Objective: To study the clonality of palmar fibromatosis by molecular genetic analysis of X chromosome inactivation pattern at a polymorphic site of human androgen receptor gene (HUMARA).
Methods: Twelve female cases of palmar fibromatosis were enrolled into this study. Hematoxylin and eosin-stained sections of paraffin-embedded, formalin-fixed tissues were microdissected by laser capture microdissection technology in order to obtain the proliferative spindle cells. Tumor cells isolated from rectal adenocarcinoma in a female patient were used as positive control. The genomic DNAs were extracted with phenol and chloroform, digested with methylation-sensitive restriction endonuclease HpaII, and amplified by polymerase chain reaction (PCR) using primers targeted to a highly polymorphic short tandem repeat of HUMARA. The amplimers were separated on vertical 8% non-denaturing polyacrylamide gels and the patterns were visualized with ethidium bromide stain.

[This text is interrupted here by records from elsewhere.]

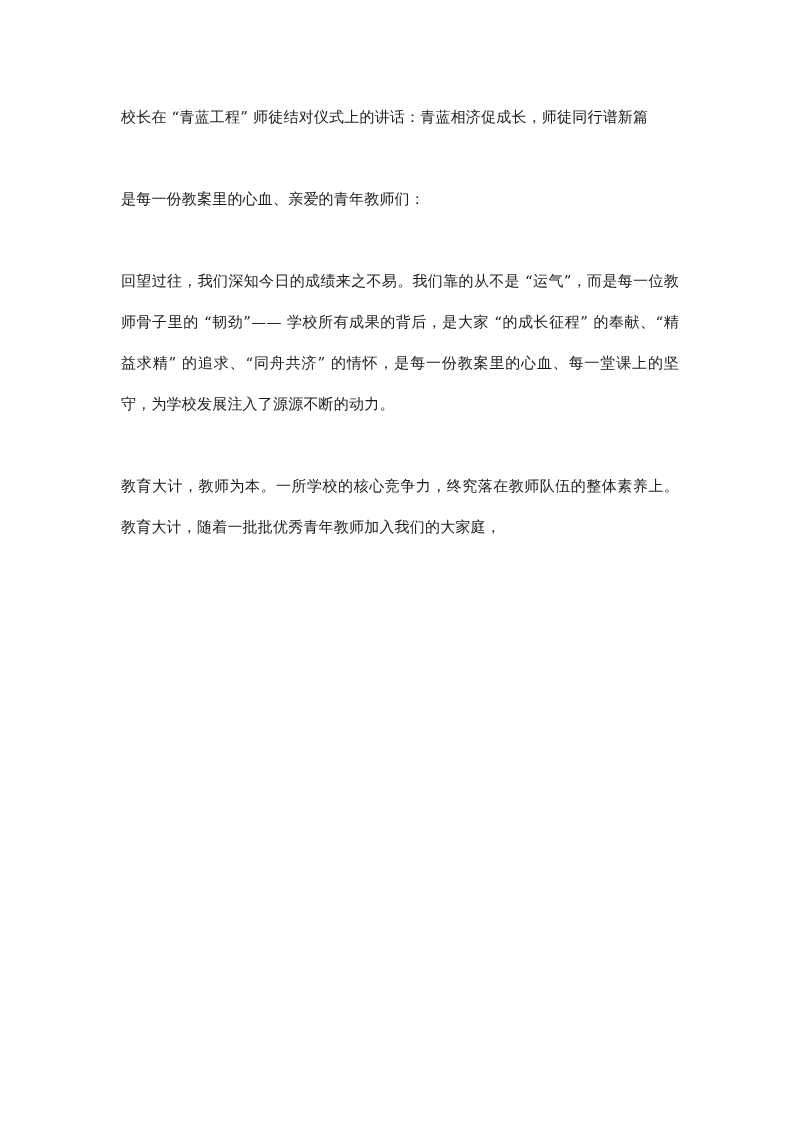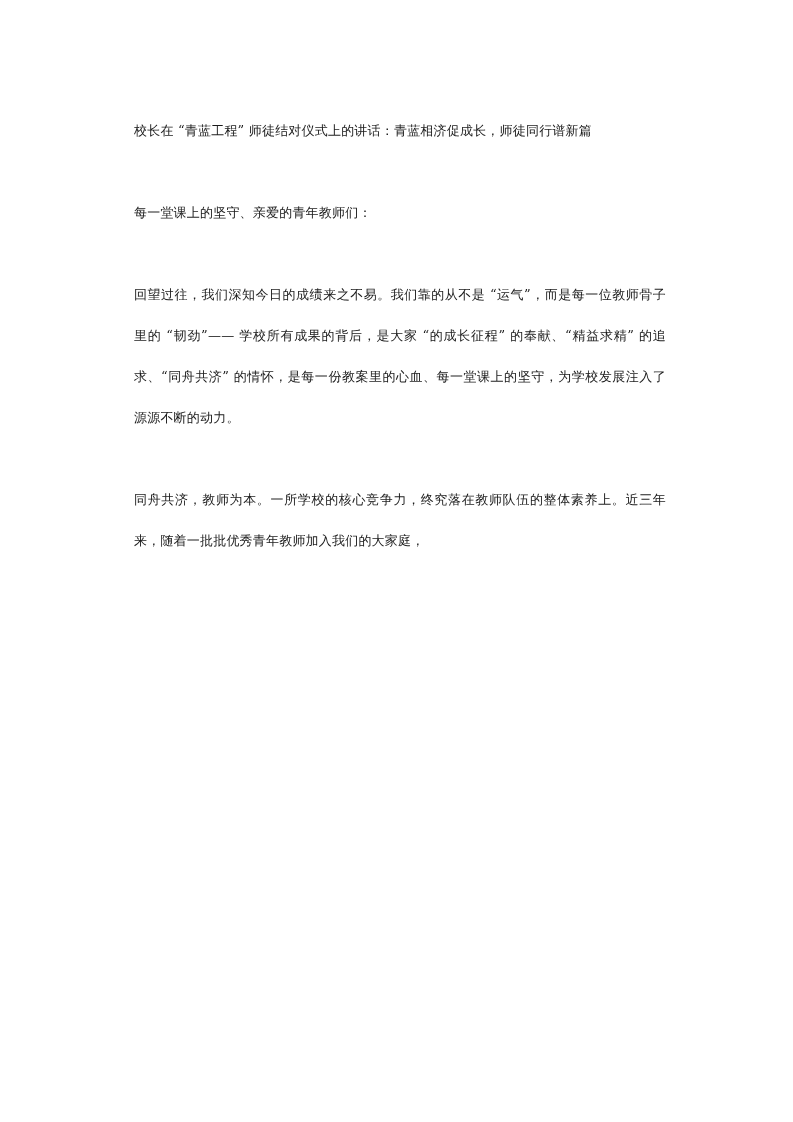--- a/index.html
+++ b/index.html
@@ -25,12 +25,12 @@
   }
   .para {
     font-family: "DejaVu Serif", "Liberation Serif", serif;
-    font-size: 13px;
+    font-size: 15px;
     line-height: 41px;
     color: #1b1b1b;
     text-align: justify;
     text-justify: inter-ideograph;
-    margin: 17px;
+    margin: 4px;
     letter-spacing: 0.2px;
     font-weight: 400;
   }

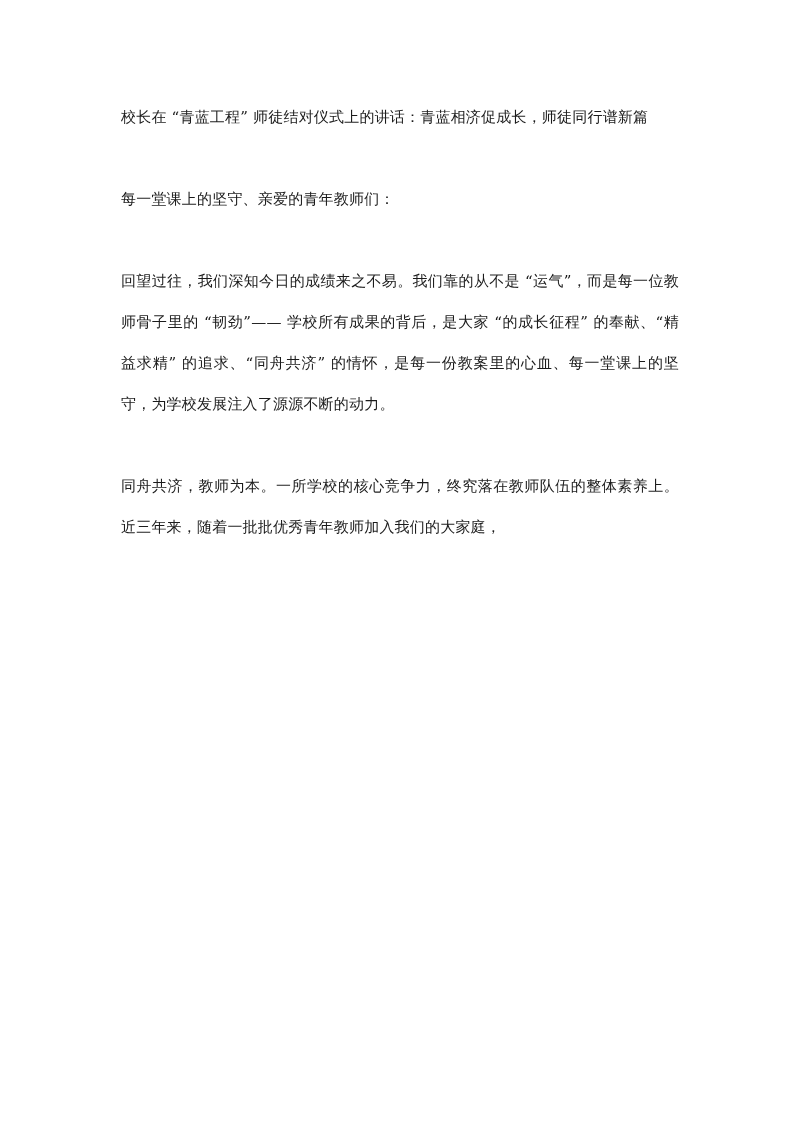--- a/index.html
+++ b/index.html
@@ -49,7 +49,7 @@
 
     <p class="para para-title">校长在 “青蓝工程” 师徒结对仪式上的讲话：青蓝相济促成长，师徒同行谱新篇</p>
 
-    <p class="para">每一堂课上的坚守、亲爱的青年教师们：</p>
+    <p class="para">是每一份教案里的心血、亲爱的青年教师们：</p>
 
 
 

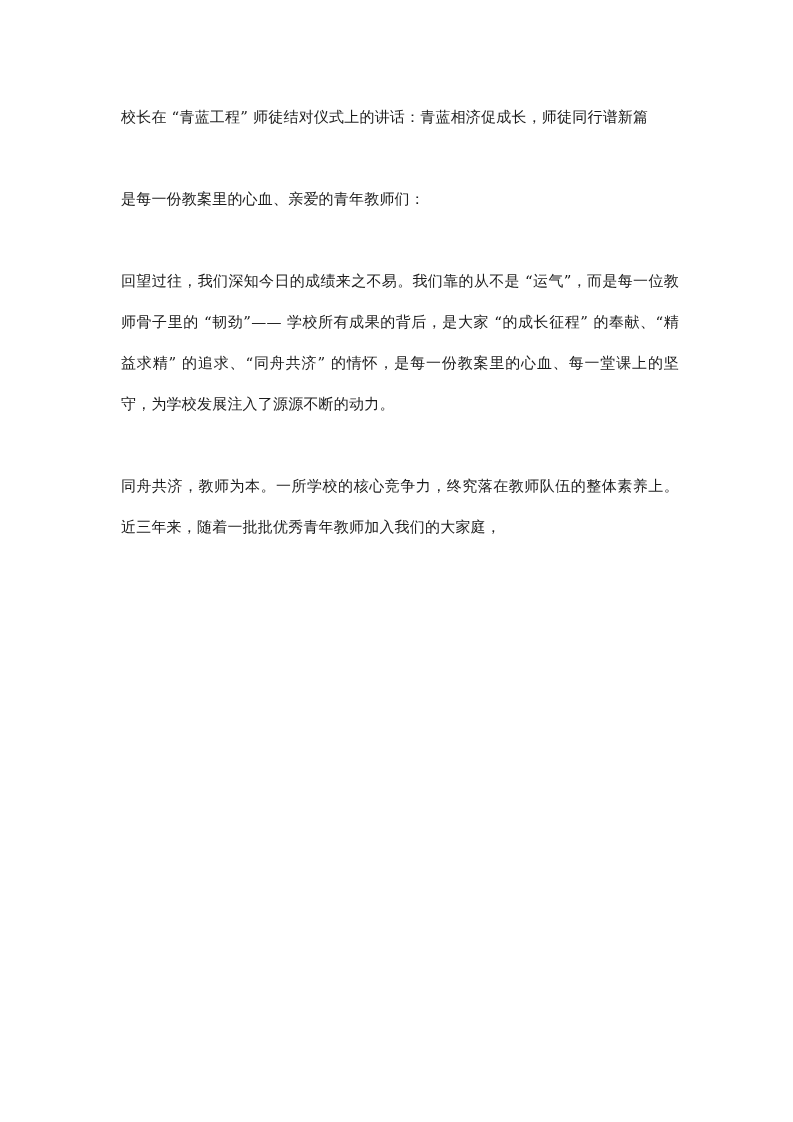--- a/index.html
+++ b/index.html
@@ -55,7 +55,7 @@
 
     <p class="para">回望过往，我们深知今日的成绩来之不易。我们靠的从不是 “运气”，而是每一位教师骨子里的 “韧劲”—— 学校所有成果的背后，是大家 “的成长征程” 的奉献、“精益求精” 的追求、“同舟共济” 的情怀，是每一份教案里的心血、每一堂课上的坚守，为学校发展注入了源源不断的动力。</p>
 
-    <p class="para">同舟共济，教师为本。一所学校的核心竞争力，终究落在教师队伍的整体素养上。近三年来，随着一批批优秀青年教师加入我们的大家庭，</p>
+    <p class="para">教育大计，教师为本。一所学校的核心竞争力，终究落在教师队伍的整体素养上。教育大计，随着一批批优秀青年教师加入我们的大家庭，</p>
 
   </div>
 </div>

Results: The methodology for clonality analysis was validated in the positive control using rectal adenocarcinoma cells. Among the 12 cases studied, PCR amplification failed in 3 samples and 1 sample showed homozygosity which was not suitable for further analysis. Eight samples were successfully amplified and showed a random X chromosome inactivation pattern, suggesting polyclonality in these lesions.
Conclusions: Palmar fibromatosis is a polyclonal condition and should be considered as a form of non-neoplasmic fibroblastic proliferation.